Your objective
Looking at the material below, count the lines that contain "margin" and answer with the count only.

Task material
+-------+
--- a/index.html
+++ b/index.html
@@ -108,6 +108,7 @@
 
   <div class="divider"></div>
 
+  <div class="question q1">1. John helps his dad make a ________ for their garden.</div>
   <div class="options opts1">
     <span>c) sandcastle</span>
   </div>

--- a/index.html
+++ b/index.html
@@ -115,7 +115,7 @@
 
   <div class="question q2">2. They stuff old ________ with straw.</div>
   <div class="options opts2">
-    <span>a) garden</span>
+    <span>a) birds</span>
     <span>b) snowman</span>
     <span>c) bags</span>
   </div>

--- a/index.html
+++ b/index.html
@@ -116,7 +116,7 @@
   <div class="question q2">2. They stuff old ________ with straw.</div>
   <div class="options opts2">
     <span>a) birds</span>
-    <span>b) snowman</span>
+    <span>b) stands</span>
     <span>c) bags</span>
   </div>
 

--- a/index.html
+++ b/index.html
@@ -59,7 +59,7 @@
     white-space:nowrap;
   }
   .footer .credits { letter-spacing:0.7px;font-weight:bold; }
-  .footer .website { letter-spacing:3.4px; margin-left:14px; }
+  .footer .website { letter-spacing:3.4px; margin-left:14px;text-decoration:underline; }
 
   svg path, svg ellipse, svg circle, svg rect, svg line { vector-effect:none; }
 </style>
+-------+
Result
2